この問題で、外部の弁護士などでつくる「特別調査委員会」は、不正の経緯や原因などをまとめた報告書を公表しました。
それによりますと、燃費データの不正を行った開発部門では、平成23年に法令順守の徹底を図るため全従業員を対象に行ったアンケート調査で、「燃費を測定する走行試験の結果で虚偽の報告があった」など不正を指摘する回答が複数寄せられたということです。
こうした指摘は経営陣にも報告されていましたが、会社は十分な調査をせずに「問題なし」と結論づけ、当時から開発部門が行っていた燃費データの不正を見逃していたとしています。
また、経営陣が開発部門の業務が過剰になっている実態を十分に把握しないまま実力以上の目標を設定し、現場に任せきりにしていたことが不正につながったと指摘しました。

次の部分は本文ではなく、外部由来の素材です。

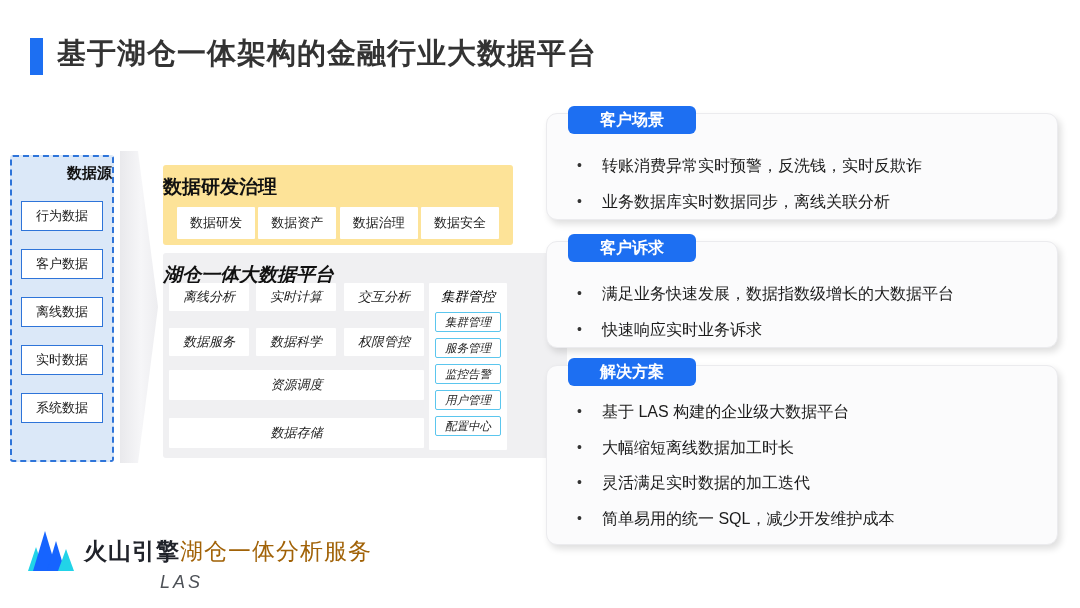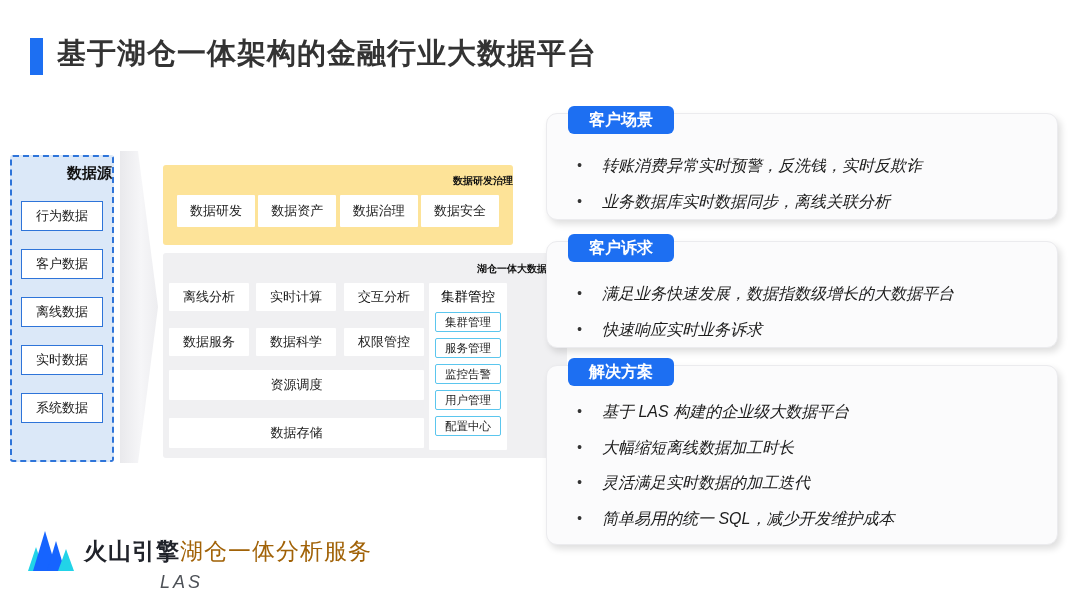"客户场景" .badge { padding: 0 21px -> 0 32px }
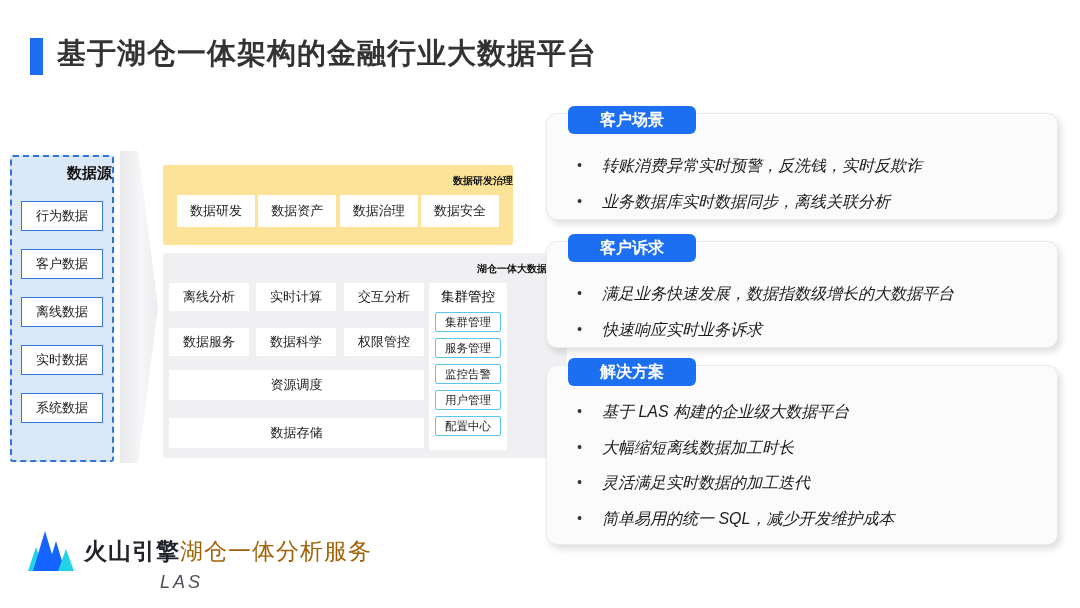"转账消费异常实时预警，反洗钱，实时反欺诈" .bullets { font-style: italic -> none }
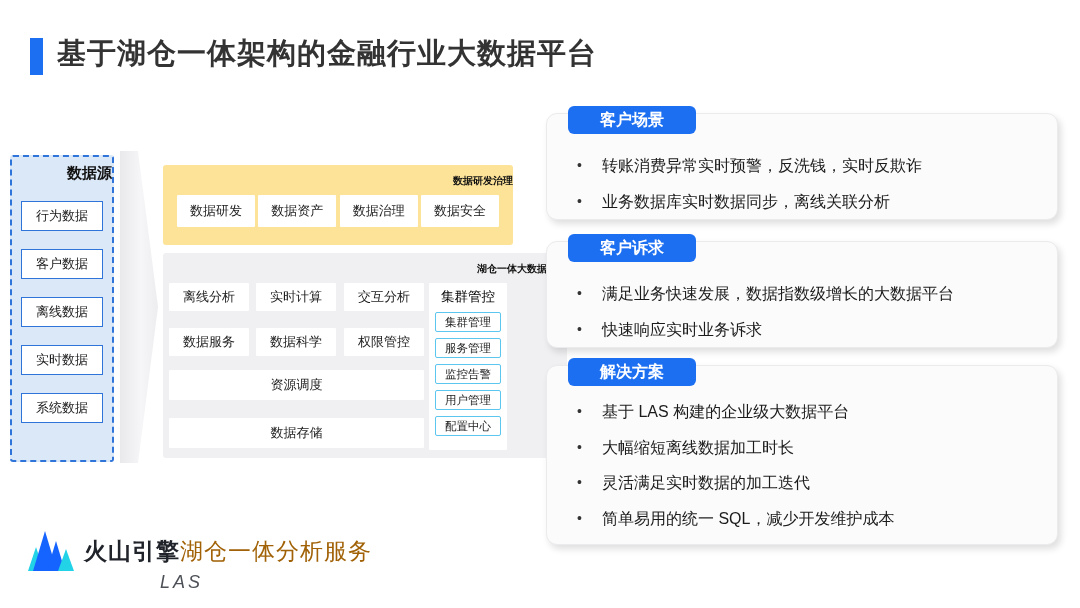"数据研发治理" .section-title { font-size: 10px -> 19px; text-align: right -> left }
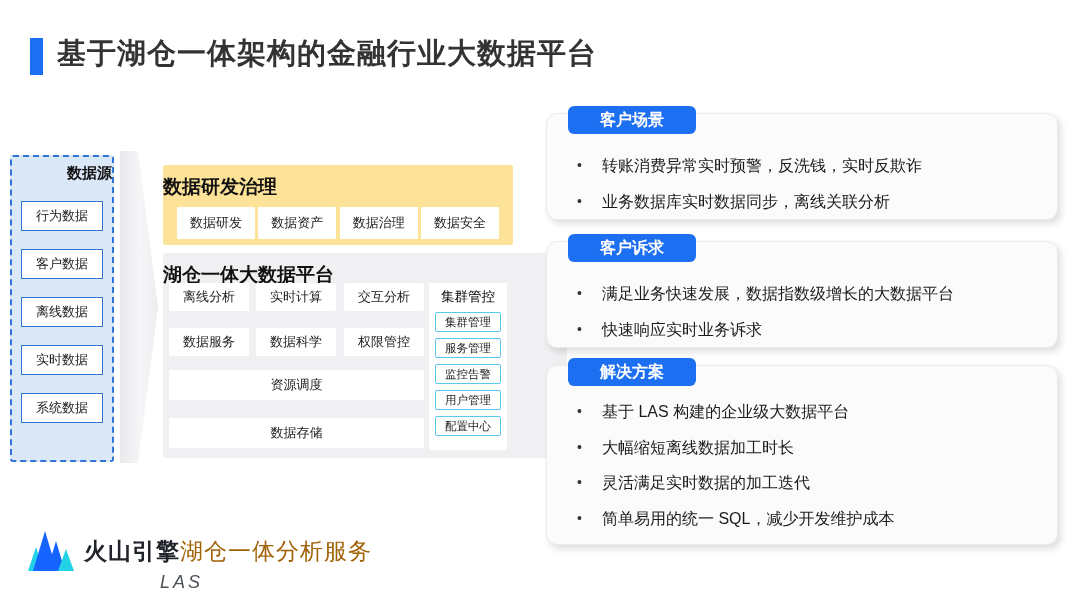"湖仓一体大数据平台" .plat-section { font-style: none -> italic }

そのうえで、「不正行為が法規に違反していることへの意識が極めて希薄で、法規があまりにも軽んじられていた」として、経営陣と社員が一丸となって再発防止に取り組むよう求めています。

調査委「不正の原因は一体感のなさ」

特別調査委員会の委員を務める坂田吉郎弁護士は、記者会見で、「不正の原因は、会社としての一体感のなさだ。それぞれの組織が自分たちのことしか考えずに『タコつぼ化』しており、どういう車を作りたいのかという企業理念が共有されていなかった」と述べ、会社全体で企業風土の改革に取り組む必要があると指摘しました。